La résolution de la structure de l’ARN pol II en élongation a aussi permis de mieux comprendre comment l’ajout du 11e rNTP dans l’ARNm provoque la transition de cycles d’initiations avortées vers une élongation productive [3]. La cristallographie indique que lors de cette étape, l’ARN se séparerait de l’hybride et entrerait dans un canal de sortie localisé à la surface de l’enzyme. Deux boucles s’étendant à partir de la pince, le gouvernail et le capuchon, joueraient un rôle dans la séparation de l’ARN de la matrice d’ADN (Figure 3). Le canal de sortie de l’ARNm est localisé tout près du dernier résidu ordonné de Rpb1, c’est-à-dire juste avant son domaine carboxy-terminal. Ce dernier est un domaine non structuré qui interagit avec des protéines impliquées dans la maturation des ARNm, comme des enzymes de coiffage, d’épissage et de polyadénylation [15, 16]. Ceci laisse croire que ces enzymes se retrouvent à proximité de l’ARNm à sa sortie du canal.

Conclusions

La cristallographie de l’ARN pol II libre à 2,8 Å et en élongation à 3,3 Å représente une grande avancée dans la compréhension du mécanisme de transcription. Plusieurs domaines de l’enzyme sont maintenant identifiés comme interagissant avec la bulle de transcription, l’hybride ADN-ARN, l’ARNm en formation, ce qui permet d’entrevoir leur rôle dans les différentes étapes du processus transcriptionnel. Sur le plan technique, la cristallographie d’une enzyme de 500 kDa avec un fragment d’ADN et d’ARN marque un pas très important. Dans cette lancée, les prochaines étapes seront sûrement la cristallographie de l’ARN pol II en complexe avec les facteurs généraux de transcription et/ou l’ADN du promoteur. De plus, la connaissance détaillée de la structure de l’enzyme facilitera l’interprétation des études biochimiques et génétiques.

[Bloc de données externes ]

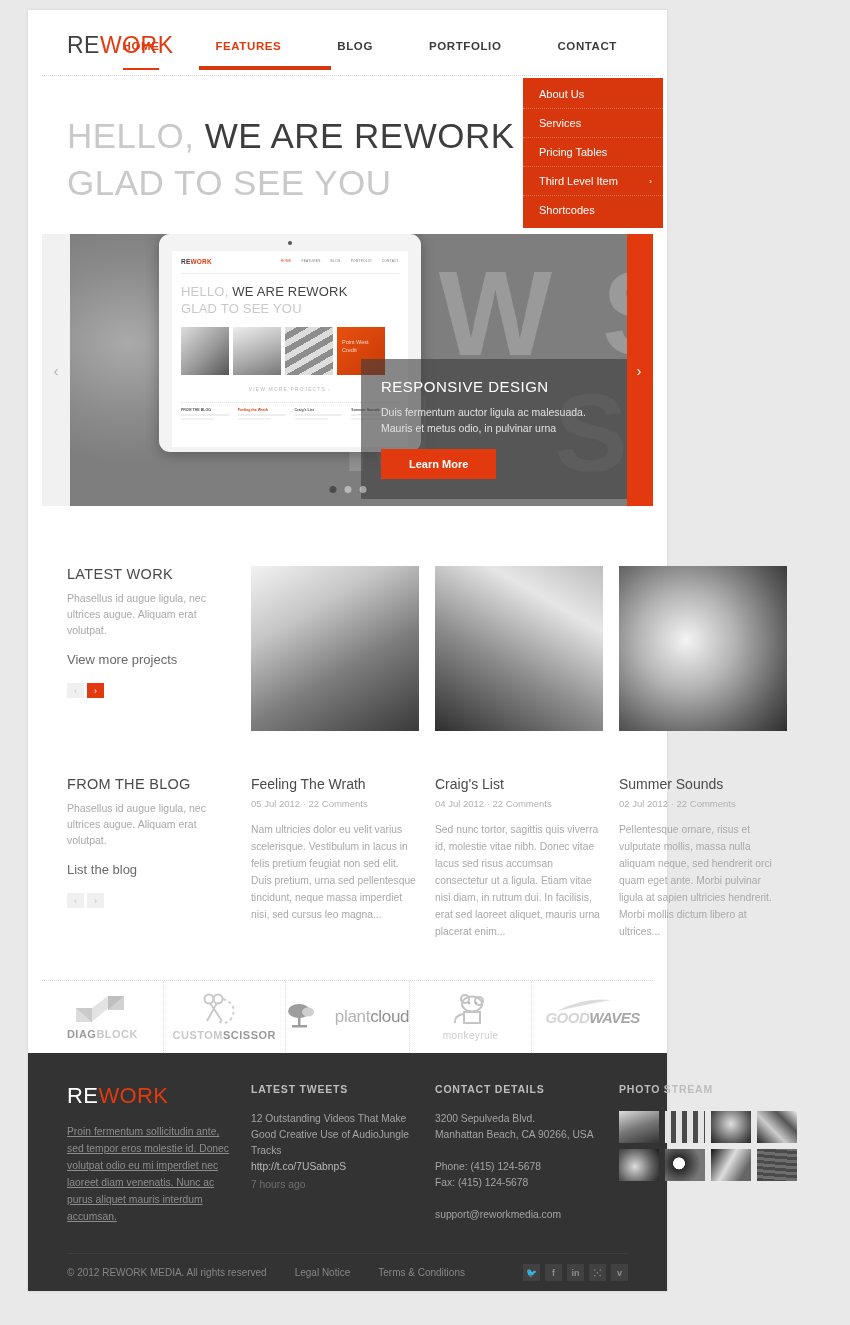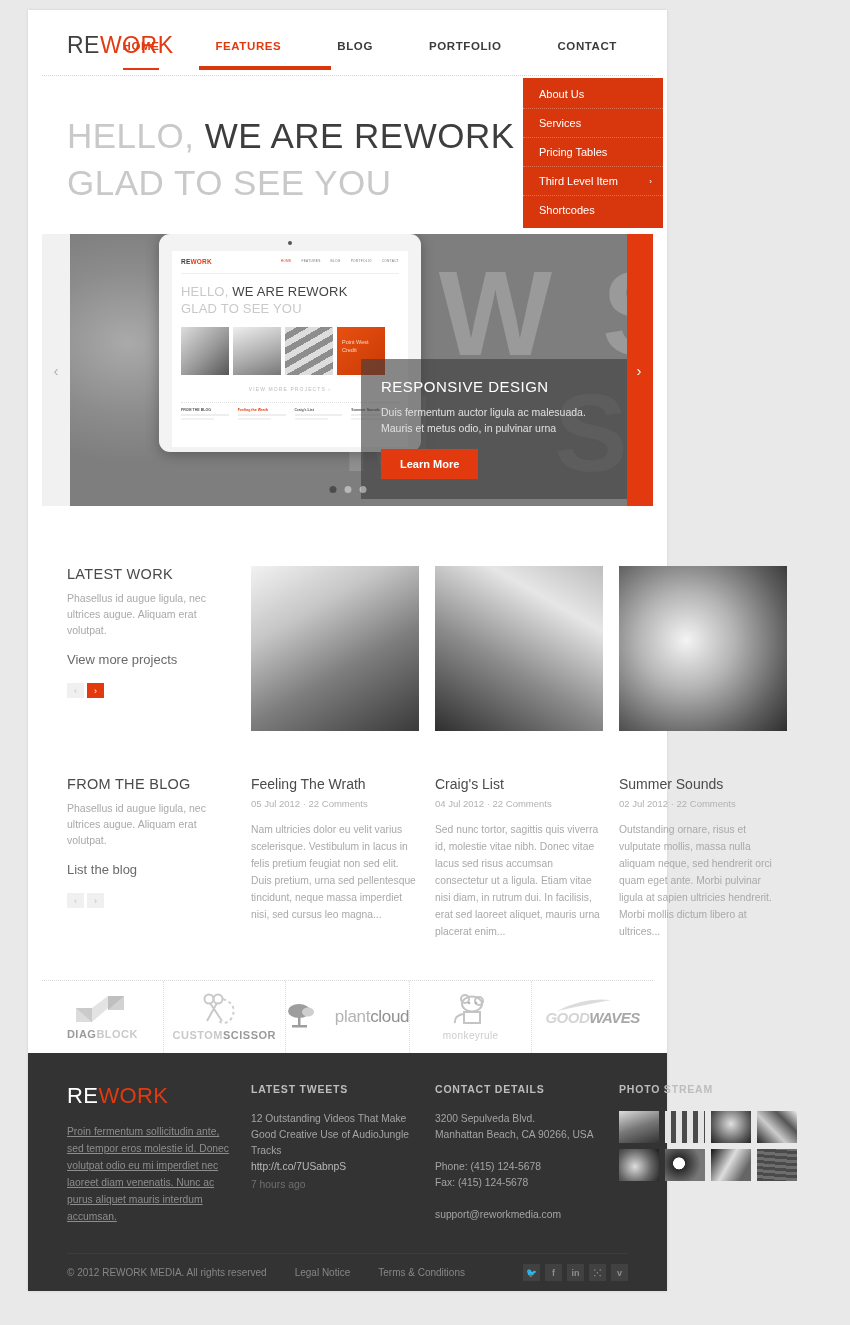"Learn More" .learn { padding: 9px 19px -> 9px 28px }
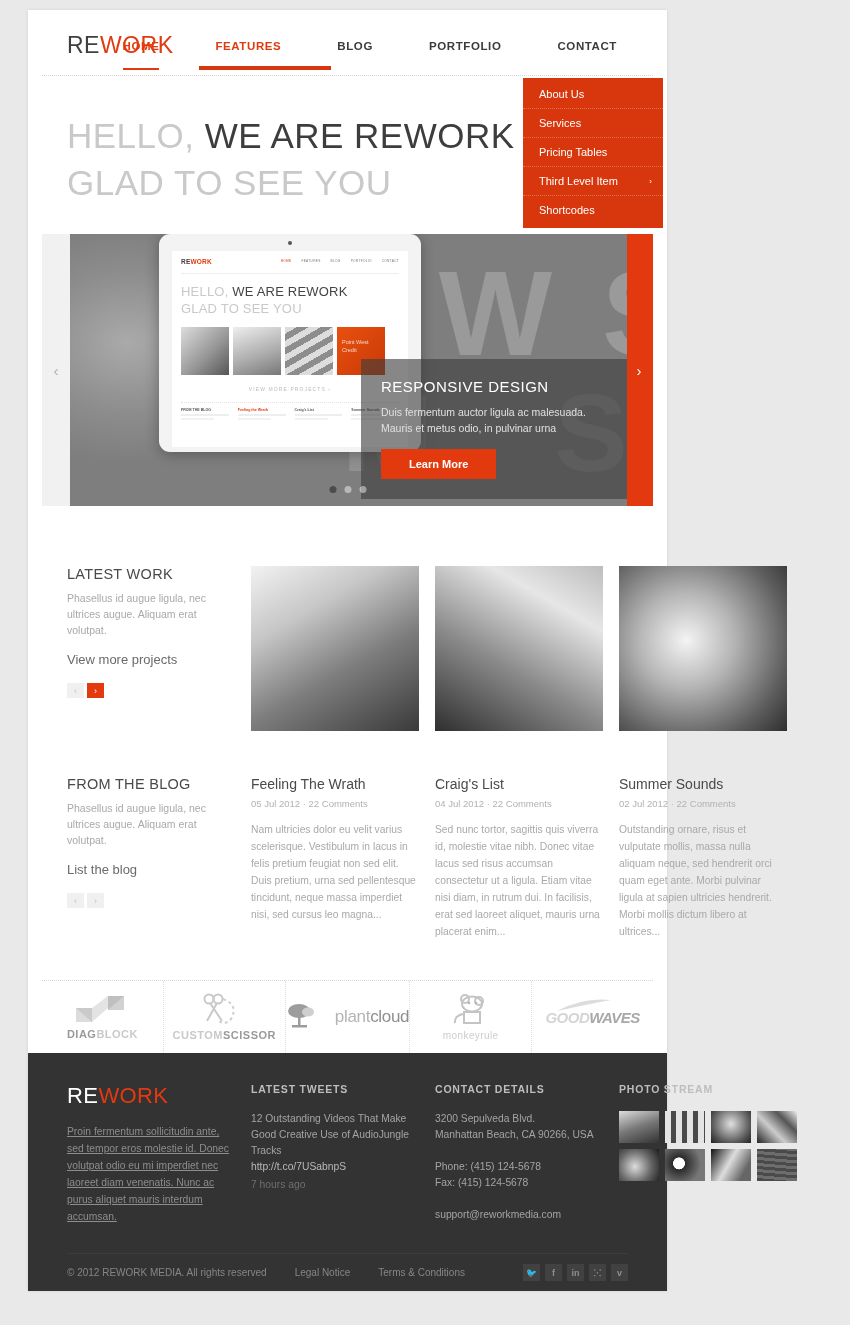"Outstanding ornare, risus et vulputate" div.blog-body { text: Outstanding -> Pellentesque }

Finalement, il y a fort à parier que des retombées significatives pour la médecine verront le jour grâce à la modélisation, par homologie structurale, de petites molécules capables soit d’inhiber spécifiquement l’ARN pol II de certains micro-organismes nuisibles, soit de contrôler certains dérèglements transcriptionnels responsables de pathologies, comme certains cancers et certains dysfonctionnements génétiques.

 
Acknowledgments

Les auteurs tiennent à remercier Diane Bourque pour son excellente assistance dans la réalisation des figures. Le laboratoire de Benoit Coulombe est financé par les Instituts de recherche en santé du Canada, la Société de recherche sur le cancer inc. et Génome Québec. Benoit Coulombe est chercheur-boursier du Fonds de la recherche en santé du Québec et Marie-France Langelier détient une bourse du Conseil de recherche en sciences naturelles et génie du Canada et du Fonds pour la formation de chercheurs et l’aide à la recherche.